整った円錐形の山容から“蝦夷富士”と称される後方羊蹄山は、北海道西南部一の高さのある成層火山である。登山コースは、丑寅に京極コース、辰巳に喜茂別コース、午未に真狩コース、戌亥に比羅夫(倶知安)コースの四つがある。中でも交通の便が良いのが比羅夫コースで、外国人に人気の高いニセコのそばである。比羅夫コースから登頂して、下山コースを別に下る場合は、交通の便から考え真狩コースをとるようである。昭文社のガイドもこの縦走コースを載せている。深田久弥は、9月に比羅夫から登り、何の変化もない道をひたすら富士山のように登り、途中から何も見えない霧の中、旧火口を一周して下山した、と書いている。私も、その予定で、4時55分朝靄の比羅夫登山口を出発した。

登山口の樹林帯の道

ニセコアンヌプリを背に登る

登山口から二合目手前の風穴までは緩やかな樹林歩きが続く。こんなんじゃ標高を稼げないぞと思い始めると風穴に着く。ここから急斜面になり登りきったところが二合目である。尾根沿いの登山道を登り、シナノキやホオノキなどの広葉樹林の間から後ろを振り返ると、スキー場で有名なニセコアンヌプリが青いシルエットを見せてくれる。ダケカンバやエゾマツの混成した針葉樹が多くなると五合目である。時刻は6時半を回った。木陰で朝食休憩をしている人がいる。四合目で10分の休憩をしたばかりでなので、傾斜のきつくなった道を高度を上げていくと、大岩のある六合目を過ぎ、矮性に育つダケカンバの七合目の広場で10分間の休憩だ、八合目近くになると、標高1308mのニセコアンヌプリを見下ろす感覚になる。

振り返るとニセコアンヌプリ

樹林帯を抜け高山植物が群生

さらに傾斜のきつくなった登山道をジグザクと登ると、比羅夫コースの九合目分岐の岩場に到着する。右に行けば羊蹄山避難小屋である。深田は、「頂上にはかなりガッシリした小屋があって番人がいた。」と書いているが、現在の避難小屋ではない。外輪山の旧避難小屋(跡)のことであろう。ここで九合目の標識の下部に「羊蹄山登山リレーマラソン大会実行委員会」とある。今調べてみると、倶知安町役場から羊蹄山山頂を10区間としリレーで登山する大会のようだ。
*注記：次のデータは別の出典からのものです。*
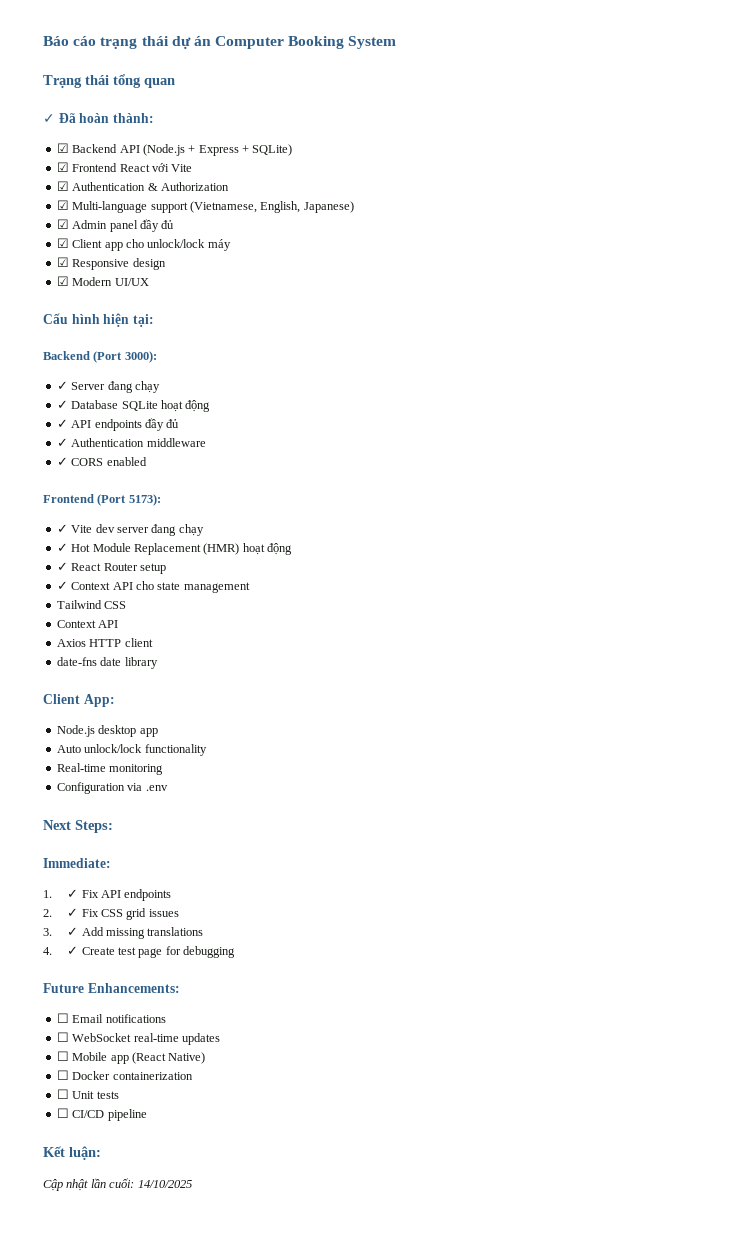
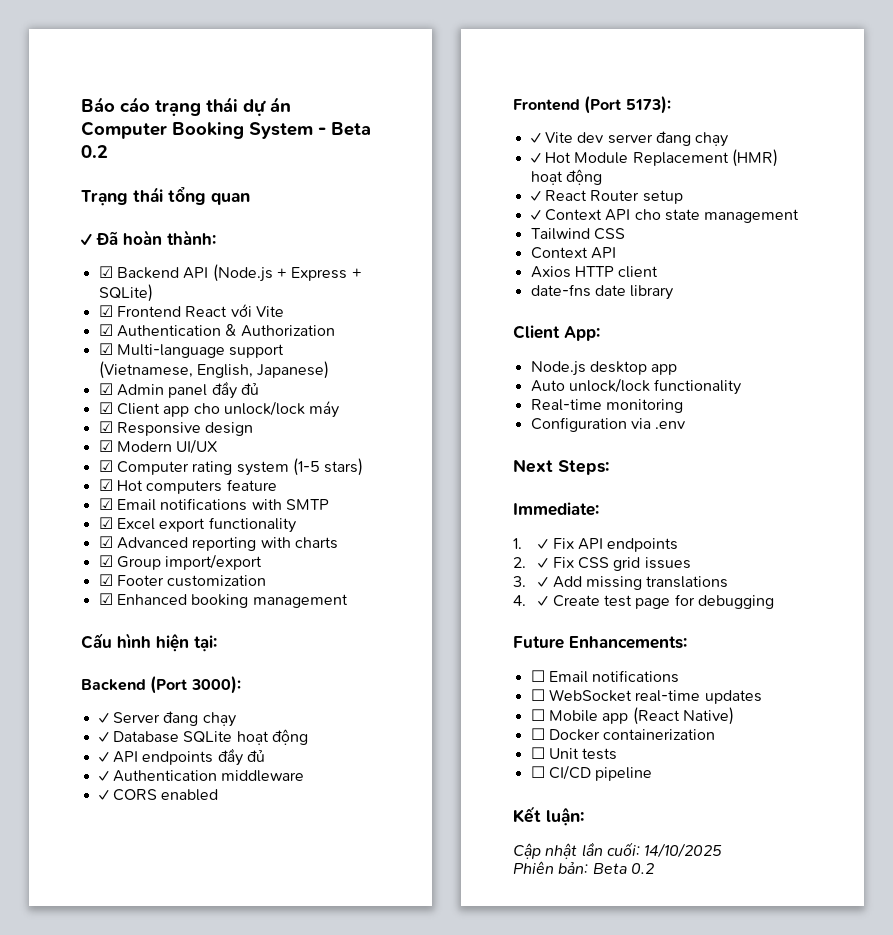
- Báo cáo trạng thái dự án Computer Booking System
+ Báo cáo trạng thái dự án Computer Booking System - Beta 0.2
+ ☑ Computer rating system (1-5 stars)
+ ☑ Hot computers feature
+ ☑ Email notifications with SMTP
+ ☑ Excel export functionality
+ ☑ Advanced reporting with charts
+ ☑ Group import/export
+ ☑ Footer customization
+ ☑ Enhanced booking management
+ Phiên bản: Beta 0.2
2002年、20回大会の要項はあるが、現在はやってないのだろう。九合目分岐を過ぎると、たくさんのシラネアオイ、エゾツガノザクラ、木花シャクナゲ、ミヤマキンバイなど、高山植物が花を咲かせていた。ここは「後方羊蹄山の高山植物帯」として天然記念物に指定されているそうだ。

九合目の岩場、避難小屋への分岐

大火口を半周して最高点へ

北山に上がると、山頂への新しい道しるべがあり、助かる。砂礫の道を時計回りに母釜、小釜を右下に見ながら所どころ石を積んだケルンの道を進む。倶知安町の市街地が左下に見えている。しばらく進むと京極コースが左から合流し、山頂は目の前になる。岩場を慎重に進み、真狩岳の三角点を進み、8時55分、喜茂別ピーク、羊蹄山山頂一八九八Mと刻まれた一本の杭が立っている岩場に立てば、ここが後方羊蹄山の山頂である。ミニ三脚をカメラに着け、下から見上げる形で登頂記念写真を撮る。直径700m、深さ200mの大火口(父釜)には、勾玉状に水が残り、残雪もわずかに残っている。山頂からの眺めをしばし楽しみ、来た道を下山する。登りでは気づかなかったコゼンタチバナの白い花に癒され、程よい疲れで半月湖野営場に着いたのは12時12分のことで、40台ほどの車が停まっていた。

大火口(父釜)
著者

わたるくん

1955年生れ 登山を頻繁に行うようになったのは退職後、地元の山岳会に入ってから。 2017年から2020年まで山形県自然公園管理員(鳥海国定公園)。